As a young writer who’s just getting involved in the world of poetry, I found the evening bizarrely anachronistic. I just couldn’t get the nagging thought out of my head that perhaps more could have been done. I don’t just mean by the PBS, but by the poets themselves, as well as other, similar organisations. Why not a North Eastern PBS benefit, for example? Pleasant as the evening was, I’m sure many others, with many other readers, could have been organised in lecture theatres up and down the land. Am I being naive and blasé about this? Perhaps. But why was there not a Newcastle benefit; a Liverpool whip-round; a Leeds fund-raiser? Some might say that they did as much as they could, that (re)joining the PBS and attending the event is making good from a dismal situation, but I disagree. I’ll confess that attending the Manchester benefit was a ‘two birds, one stone’ situation for me: I hopped on another train after the gig and spent the rest of the weekend with my girlfriend. Many from Newcastle and other parts of ‘The North’ (and what about the rest of the UK?), will have been unable to attend simply because of geography. Okay, I’m sure people will have donated online, but that’s missing my point: where are these special poetry readings the rest of the time; the ones that save the cash under the mattress for uncertain days?

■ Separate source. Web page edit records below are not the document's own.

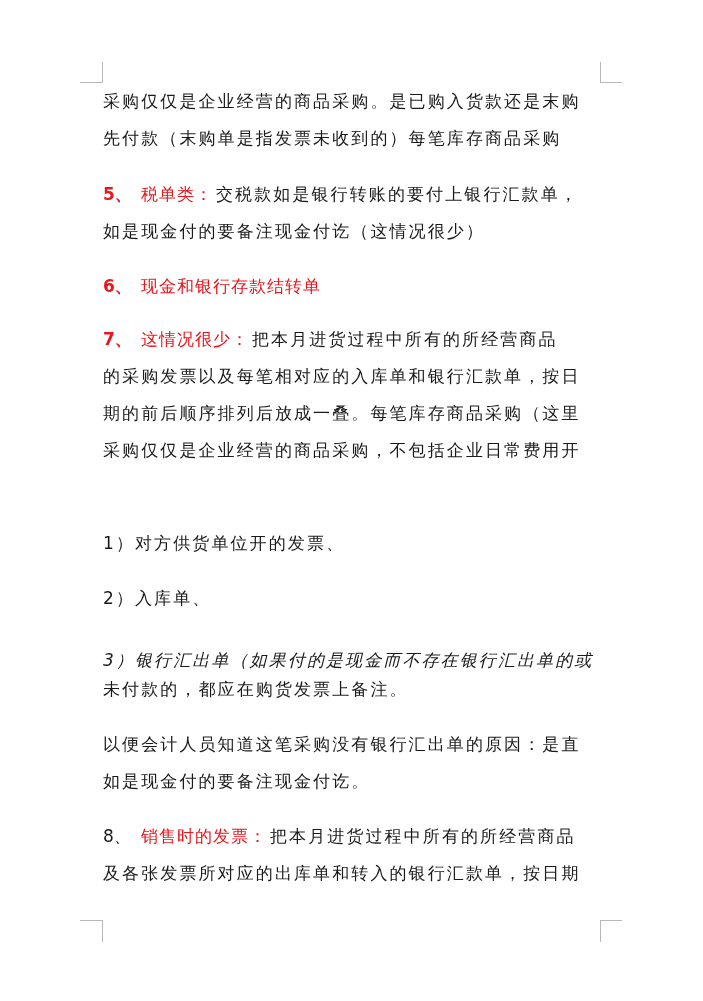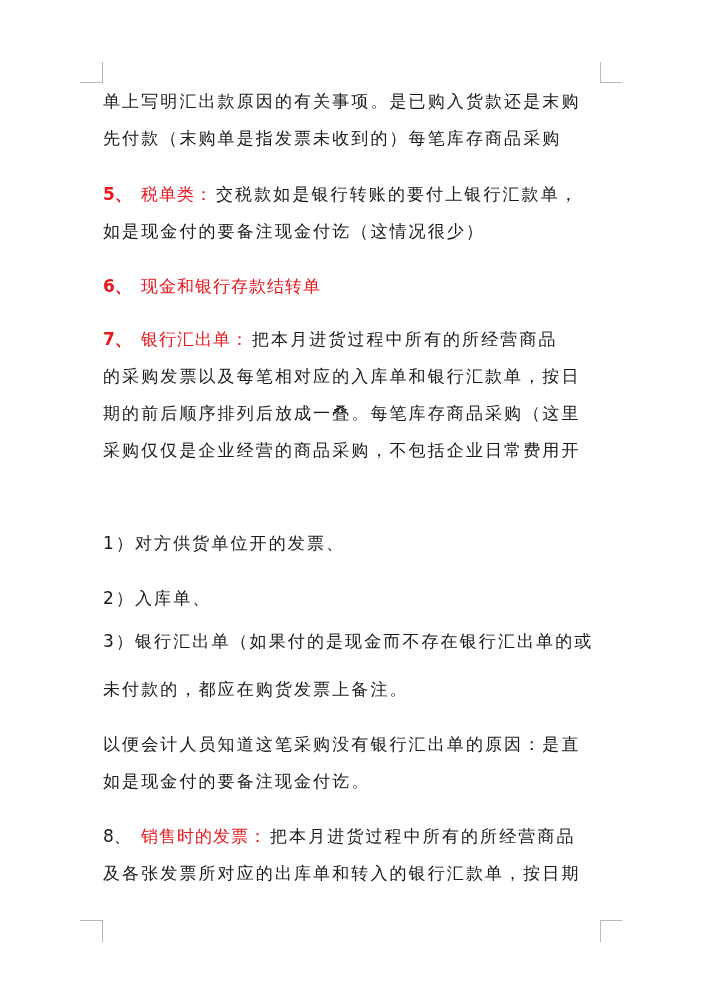--- a/index.html
+++ b/index.html
@@ -65,7 +65,7 @@
   <div class="crop" style="left:600px;top:920px;width:22px;height:1px;"></div>
   <div class="crop" style="left:600px;top:920px;width:1px;height:22px;"></div>
 
-  <div class="line" style="top:90px;">单上写明汇出款原因的有关事项。是已购入货款还是末购</div>
+  <div class="line" style="top:90px;">采购仅仅是企业经营的商品采购。是已购入货款还是末购</div>
   <div class="line" style="top:127px;">先付款（末购单是指发票未收到的）每笔库存商品采购</div>
 
   <div class="line" style="top:183px;">

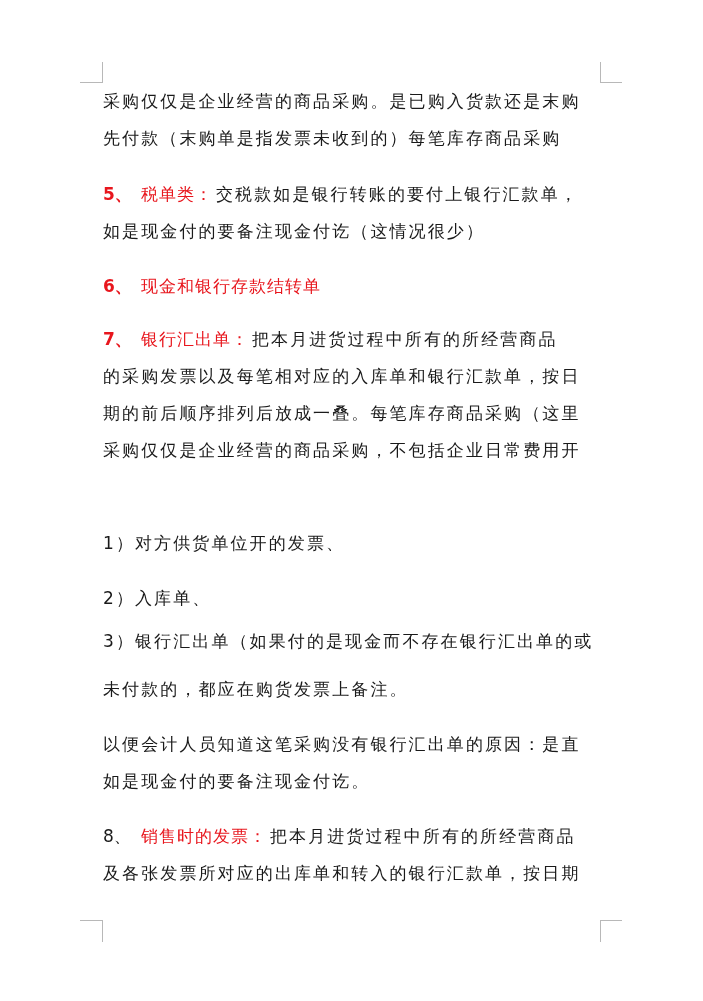--- a/index.html
+++ b/index.html
@@ -78,7 +78,7 @@
   </div>
 
   <div class="line" style="top:328px;">
-    <span class="num red">7、</span><span class="red bold">银行汇出单</span><span class="red colon">：</span><span>把本月进货过程中所有的所经营商品</span>
+    <span class="num red">7、</span><span class="red bold">这情况很少</span><span class="red colon">：</span><span>把本月进货过程中所有的所经营商品</span>
   </div>
   <div class="line" style="top:365px;">的采购发票以及每笔相对应的入库单和银行汇款单，按日</div>
   <div class="line" style="top:402px;">期的前后顺序排列后放成一叠。每笔库存商品采购（这里</div>

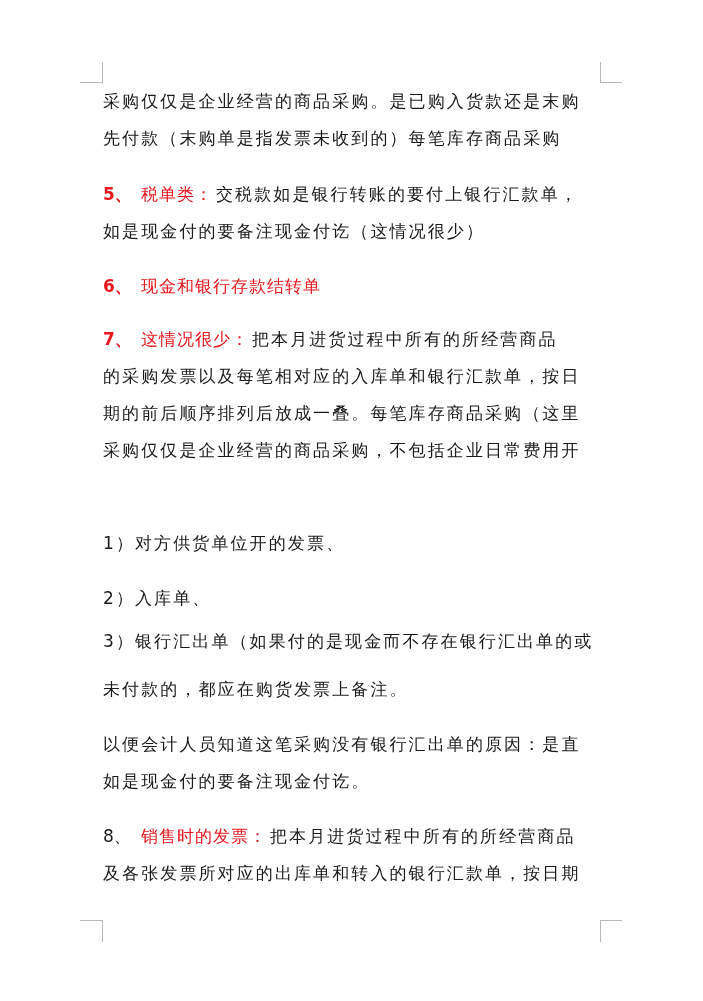--- a/index.html
+++ b/index.html
@@ -86,7 +86,7 @@
 
   <div class="line" style="top:532px;">1）对方供货单位开的发票、</div>
   <div class="line" style="top:587px;">2）入库单、</div>
-  <div class="line" style="top:630px;">3）银行汇出单（如果付的是现金而不存在银行汇出单的或</div>
+  <div class="line" style="top:649px;font-style:italic;">3）银行汇出单（如果付的是现金而不存在银行汇出单的或</div>
   <div class="line" style="top:678px;">未付款的，都应在购货发票上备注。</div>
 
   <div class="line" style="top:733px;">以便会计人员知道这笔采购没有银行汇出单的原因：是直</div>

I don’t know. I probably am too misguided about how these organisations work. I’m not stupid, though and I remain an optimist: they could certainly continue on far less or no funding – they’d have to ditch the pitch-perfect microphones and the glitzy music halls, and I’m sure a few of the nation’s finest would have to have their aptitude measured more in bums on seats than zeros on cheques – but the PBS could survive and thrive. I’m biased, of course. I hope it does survive; which writer doesn’t want to be (re)commended by a prestigious book club? But it’s true – the PBS probably won’t survive merely on its ardent followers digging deep. Organisations like this are vital – and I should make this clear here if nowhere else in this blog, I fully support their work – but their survival, and that of similar establishments, will be decided by their ability and willingness to evolve and make concessions.